A self-sustainable winery, an advanced passive building and remote monitoring of environments in wineries

  • Roger Boulton | rbboulton@ucdavis.edu Department of Viticulture and Enology, University of California, Davis, CA, United States.


The self-sustainable winery was conceived in 2006 and the intention was to create a building and its related utility systems that would operate independently from the energy and water grids and to eliminate hydrocarbon fuels from its operation, capture and sequester the carbon dioxide from its fermentations and create a zero carbon footprint facility. The winery was the highest scoring LEED building at any university when it was completed and the first LEED Platinum Winery in the USA. The adjacent Jess Jackson sustainable winery building is a highly passive research and utility space that will house the advanced energy and water systems that make this off-grid performance possible. Together these buildings will operate every daily in energy and water positive modes and at capacities, which exceed the demands even during the harvest season.
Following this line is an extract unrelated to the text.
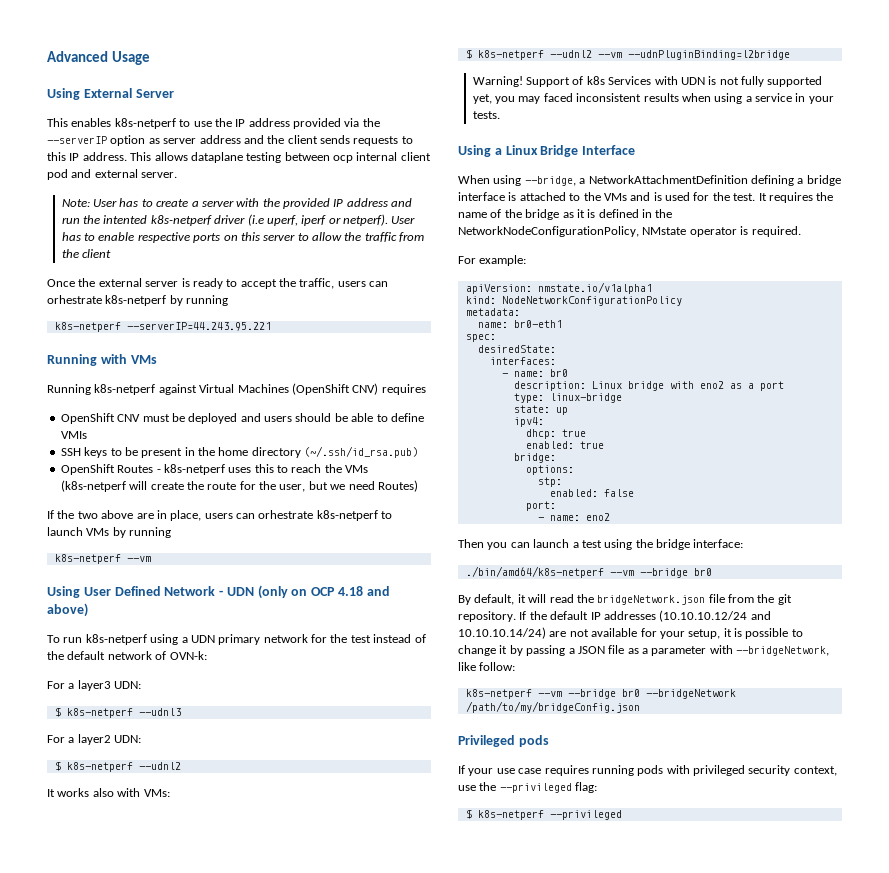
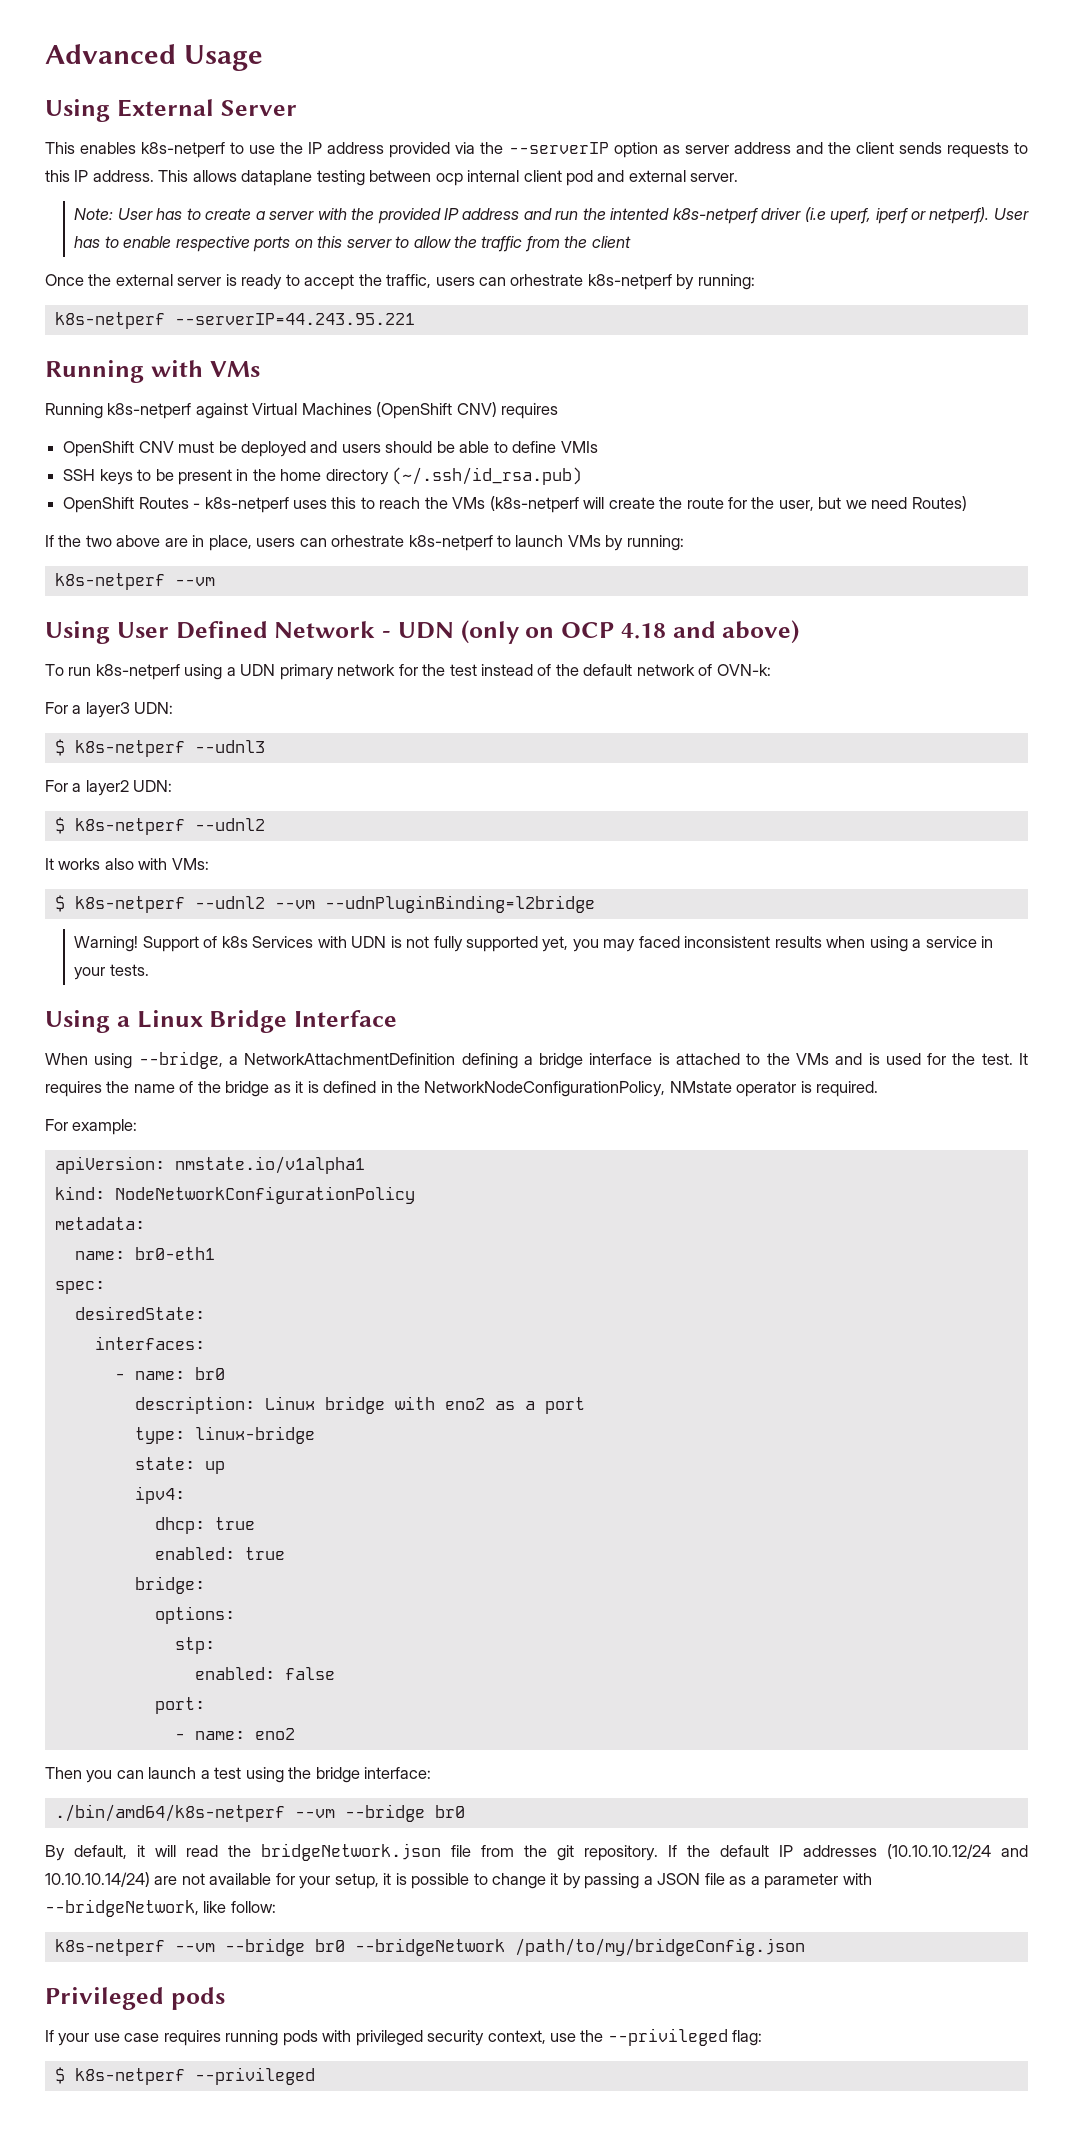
- Once the external server is ready to accept the traffic, users can orhestrate k8s-netperf by running
+ Once the external server is ready to accept the traffic, users can orhestrate k8s-netperf by running:
- If the two above are in place, users can orhestrate k8s-netperf to launch VMs by running
+ If the two above are in place, users can orhestrate k8s-netperf to launch VMs by running:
The data system incorporated into these buildings for one hundred and fifty research fermentors, fourteen teaching fermentors will also monitor all energy, water and building activities in a secure, cloud-based software system that supports both web and handheld access, with the potential for bidirectional date and control functions. This data network has been extended to include real time monitoring of temperature, humidity, carbon dioxide and volatile organic compounds in five production areas within two commercial winery sites and two creamery facilities, located more than 100 km from Davis. This now provides an example of a distributed dynamic network for the monitoring of the built environment in remote commercial food and wine facilities.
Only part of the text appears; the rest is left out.